COURT OF APPEALS DECISION NOTICE DATED AND FILED This opinion is subject to further editing. If published, the official version will appear in the bound volume of the Official Reports. June 16, 2026 A party may file with the Supreme Court a Samuel A. Christensen petition to review an adverse decision by the Clerk of Court of Appeals Court of Appeals. See WIS. STAT. § 808.10 and RULE 809.62.
Appeal No. 2024AP2263 Cir. Ct. No. 2023CV1518
STATE OF WISCONSIN IN COURT OF APPEALS DISTRICT III
RUSSELL BECKMAN,
PETITIONER-APPELLANT,
V.
WISCONSIN CRIME VICTIMS RIGHTS BOARD,
RESPONDENT-RESPONDENT,
ATTORNEY GENERAL JOSH KAUL AND ADMIN TINA VIGIL,
INTERVENORS-RESPONDENTS.
APPEAL from an order of the circuit court for Brown County: TIMOTHY A. HINKFUSS, Judge. Affirmed.

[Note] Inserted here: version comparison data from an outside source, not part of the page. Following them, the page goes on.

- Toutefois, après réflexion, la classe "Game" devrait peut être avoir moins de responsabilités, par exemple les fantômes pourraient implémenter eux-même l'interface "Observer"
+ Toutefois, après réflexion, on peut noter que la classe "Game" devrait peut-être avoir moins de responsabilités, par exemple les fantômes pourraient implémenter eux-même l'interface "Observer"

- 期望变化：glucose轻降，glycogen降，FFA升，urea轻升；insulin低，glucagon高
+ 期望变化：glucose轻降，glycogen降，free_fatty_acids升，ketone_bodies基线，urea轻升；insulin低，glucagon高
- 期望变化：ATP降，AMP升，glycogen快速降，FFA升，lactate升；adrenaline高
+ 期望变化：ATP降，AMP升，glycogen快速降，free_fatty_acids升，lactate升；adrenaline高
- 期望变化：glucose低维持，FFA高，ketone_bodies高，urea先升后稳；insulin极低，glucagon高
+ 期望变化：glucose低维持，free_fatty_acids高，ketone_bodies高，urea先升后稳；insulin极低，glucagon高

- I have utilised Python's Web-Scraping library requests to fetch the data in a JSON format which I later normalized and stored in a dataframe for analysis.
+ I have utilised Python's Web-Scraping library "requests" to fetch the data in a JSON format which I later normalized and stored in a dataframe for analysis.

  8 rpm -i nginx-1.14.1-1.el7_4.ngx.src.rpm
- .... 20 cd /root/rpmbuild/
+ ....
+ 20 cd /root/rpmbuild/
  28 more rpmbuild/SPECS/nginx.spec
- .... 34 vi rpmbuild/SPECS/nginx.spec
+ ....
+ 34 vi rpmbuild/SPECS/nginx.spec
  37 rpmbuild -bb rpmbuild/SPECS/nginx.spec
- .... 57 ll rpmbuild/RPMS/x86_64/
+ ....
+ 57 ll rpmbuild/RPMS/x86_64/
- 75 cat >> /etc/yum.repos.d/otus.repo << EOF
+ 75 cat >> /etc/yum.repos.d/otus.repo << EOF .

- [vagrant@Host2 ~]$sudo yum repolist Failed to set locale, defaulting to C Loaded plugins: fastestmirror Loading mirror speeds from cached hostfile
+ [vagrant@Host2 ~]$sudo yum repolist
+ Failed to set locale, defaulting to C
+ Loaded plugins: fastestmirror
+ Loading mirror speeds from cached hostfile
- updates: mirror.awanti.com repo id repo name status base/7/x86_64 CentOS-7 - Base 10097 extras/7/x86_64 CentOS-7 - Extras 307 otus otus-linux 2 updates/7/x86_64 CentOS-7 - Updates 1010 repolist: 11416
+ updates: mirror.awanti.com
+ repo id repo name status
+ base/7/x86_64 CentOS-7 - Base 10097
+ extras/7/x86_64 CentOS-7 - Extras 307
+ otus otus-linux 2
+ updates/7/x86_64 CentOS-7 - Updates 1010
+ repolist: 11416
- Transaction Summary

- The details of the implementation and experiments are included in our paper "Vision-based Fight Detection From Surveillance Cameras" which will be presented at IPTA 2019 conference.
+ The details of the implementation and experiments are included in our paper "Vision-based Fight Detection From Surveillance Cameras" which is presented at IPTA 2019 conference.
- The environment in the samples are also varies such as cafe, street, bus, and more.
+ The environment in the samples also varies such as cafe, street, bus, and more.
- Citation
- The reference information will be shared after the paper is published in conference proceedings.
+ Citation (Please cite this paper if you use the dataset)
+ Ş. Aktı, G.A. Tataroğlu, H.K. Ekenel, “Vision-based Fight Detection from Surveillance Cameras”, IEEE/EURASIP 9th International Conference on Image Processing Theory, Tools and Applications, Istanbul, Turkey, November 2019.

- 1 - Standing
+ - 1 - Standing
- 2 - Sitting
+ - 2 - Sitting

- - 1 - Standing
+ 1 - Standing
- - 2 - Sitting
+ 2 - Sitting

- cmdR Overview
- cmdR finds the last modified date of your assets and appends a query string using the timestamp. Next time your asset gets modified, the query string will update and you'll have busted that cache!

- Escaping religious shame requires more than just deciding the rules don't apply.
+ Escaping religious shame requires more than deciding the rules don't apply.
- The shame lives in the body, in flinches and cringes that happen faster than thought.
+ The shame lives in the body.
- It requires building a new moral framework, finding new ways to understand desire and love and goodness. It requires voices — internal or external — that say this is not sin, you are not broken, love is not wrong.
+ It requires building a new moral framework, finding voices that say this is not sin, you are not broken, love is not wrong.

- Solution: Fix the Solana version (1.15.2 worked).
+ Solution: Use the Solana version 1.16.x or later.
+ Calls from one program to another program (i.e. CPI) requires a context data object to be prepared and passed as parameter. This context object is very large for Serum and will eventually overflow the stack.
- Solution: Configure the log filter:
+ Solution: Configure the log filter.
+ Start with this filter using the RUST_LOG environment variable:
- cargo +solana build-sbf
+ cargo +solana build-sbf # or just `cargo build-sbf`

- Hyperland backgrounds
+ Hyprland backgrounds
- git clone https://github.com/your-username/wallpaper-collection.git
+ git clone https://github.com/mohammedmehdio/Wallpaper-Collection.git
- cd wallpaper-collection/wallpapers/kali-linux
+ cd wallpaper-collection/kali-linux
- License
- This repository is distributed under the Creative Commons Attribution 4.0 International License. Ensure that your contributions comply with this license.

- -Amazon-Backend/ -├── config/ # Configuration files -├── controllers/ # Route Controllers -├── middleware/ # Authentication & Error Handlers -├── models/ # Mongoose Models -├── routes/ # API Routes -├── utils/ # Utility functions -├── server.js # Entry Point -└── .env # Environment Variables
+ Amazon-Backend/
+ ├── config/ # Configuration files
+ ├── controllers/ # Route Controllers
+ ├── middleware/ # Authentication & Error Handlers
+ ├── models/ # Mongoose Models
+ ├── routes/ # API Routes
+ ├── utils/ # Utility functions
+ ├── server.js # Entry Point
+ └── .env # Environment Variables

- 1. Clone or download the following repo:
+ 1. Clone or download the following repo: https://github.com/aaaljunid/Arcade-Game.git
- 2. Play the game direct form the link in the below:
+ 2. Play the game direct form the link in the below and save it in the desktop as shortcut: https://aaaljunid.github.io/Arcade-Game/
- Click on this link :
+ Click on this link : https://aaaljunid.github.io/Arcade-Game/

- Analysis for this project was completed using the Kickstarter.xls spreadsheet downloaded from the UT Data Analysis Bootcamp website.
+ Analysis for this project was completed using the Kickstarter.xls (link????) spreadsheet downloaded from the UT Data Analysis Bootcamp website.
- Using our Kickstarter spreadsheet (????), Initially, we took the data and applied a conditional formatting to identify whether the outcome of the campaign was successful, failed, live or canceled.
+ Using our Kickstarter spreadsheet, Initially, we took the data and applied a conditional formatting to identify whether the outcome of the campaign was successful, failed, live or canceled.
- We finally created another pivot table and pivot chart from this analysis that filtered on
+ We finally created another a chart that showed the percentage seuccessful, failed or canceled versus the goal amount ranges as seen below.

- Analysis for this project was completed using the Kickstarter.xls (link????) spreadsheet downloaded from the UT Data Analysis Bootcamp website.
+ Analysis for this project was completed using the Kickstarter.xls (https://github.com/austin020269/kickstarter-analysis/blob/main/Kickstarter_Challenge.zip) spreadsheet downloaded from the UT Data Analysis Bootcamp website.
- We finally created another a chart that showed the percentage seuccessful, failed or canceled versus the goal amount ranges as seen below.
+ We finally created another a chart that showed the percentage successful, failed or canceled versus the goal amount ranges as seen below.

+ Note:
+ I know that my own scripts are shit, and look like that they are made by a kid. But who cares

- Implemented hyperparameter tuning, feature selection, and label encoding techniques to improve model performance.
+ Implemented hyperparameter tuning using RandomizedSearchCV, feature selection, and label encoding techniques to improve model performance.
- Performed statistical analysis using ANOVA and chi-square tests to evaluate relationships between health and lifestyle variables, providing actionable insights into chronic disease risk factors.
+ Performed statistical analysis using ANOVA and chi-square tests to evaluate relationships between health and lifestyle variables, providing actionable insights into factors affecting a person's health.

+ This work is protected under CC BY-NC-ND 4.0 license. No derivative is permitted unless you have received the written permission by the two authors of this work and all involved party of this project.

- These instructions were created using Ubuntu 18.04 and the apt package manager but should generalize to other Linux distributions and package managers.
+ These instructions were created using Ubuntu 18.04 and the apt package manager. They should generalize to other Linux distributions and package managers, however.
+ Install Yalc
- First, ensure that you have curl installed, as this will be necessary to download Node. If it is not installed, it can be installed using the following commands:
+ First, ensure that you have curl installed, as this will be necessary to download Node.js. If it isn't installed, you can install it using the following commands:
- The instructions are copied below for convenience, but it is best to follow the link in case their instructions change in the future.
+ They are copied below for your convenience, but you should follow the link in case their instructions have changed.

Before Stark, P.J., Hruz, and Gill, JJ.
Per curiam opinions may not be cited in any court of this state as precedent
or authority, except for the limited purposes specified in WIS. STAT. RULE 809.23(3). No. 2024AP2263
¶1 PER CURIAM. Russell Beckman appeals from an order that dismissed his petition for judicial review of an administrative decision made by the Wisconsin Crime Victims Rights Board.1 We affirm on the basis that Beckman lacked standing to bring the petition.
BACKGROUND
¶2 Beckman filed a complaint with the Board on behalf of a man who alleged that the Wisconsin Attorney General and the Administrator of the Wisconsin Department of Justice (DOJ) Division of Criminal Investigation had violated the man’s rights as a crime victim under article I, section 9m of the Wisconsin Constitution, and WIS. STAT. ch. 950 (commonly known as Marsy’s Law). More specifically, Beckman alleged that various DOJ officials had refused to consult with the man and his “lawful representative” (i.e., Beckman) about newly developed information related to the 2004 death of the man’s son in an officer-involved shooting and an alleged cover-up of the circumstances of the shooting by Kenosha County officials.
¶3 On November 2, 2023, the Board issued a decision concluding that there was no probable cause to believe that the DOJ officials had violated the man’s rights under Marsy’s Law because the man did not qualify as a statutory crime victim in the context of the DOJ’s handling of his requests for consultation and information related to the investigation into his son’s shooting—as opposed to the
1 Although the record contains various spellings of the Board’s name, including Crime Victims’ Rights Board and Crime Victim Rights Board, we use the spelling set forth in WIS. STAT. § 15.255(2) (2023-24). All references to the Wisconsin Statutes are to the 2023-24 version.
2 No. 2024AP2263
underlying alleged misconduct in the investigation or the shooting itself.2 The Board issued its decision without holding an evidentiary hearing because it concluded there were no material facts in dispute regarding the parties’ interactions. See WIS. STAT. § 227.42(1)(d) (setting forth the criteria for a “contested case” with the right to a hearing). The Board’s order and an attached notice of rights form informed Beckman, among other things, that: (1) he had the right to file a petition for judicial review within 30 days of the Board’s decision; (2) a petition for judicial review would need to be served upon all parties “not later than 30 days after filing the petition in circuit court”; (3) he had a right to seek a rehearing from the Board within 20 days based upon an alleged material error of fact or law; and (4) a timely request for a rehearing would postpone the time to seek judicial review until 30 days after an order denying a rehearing.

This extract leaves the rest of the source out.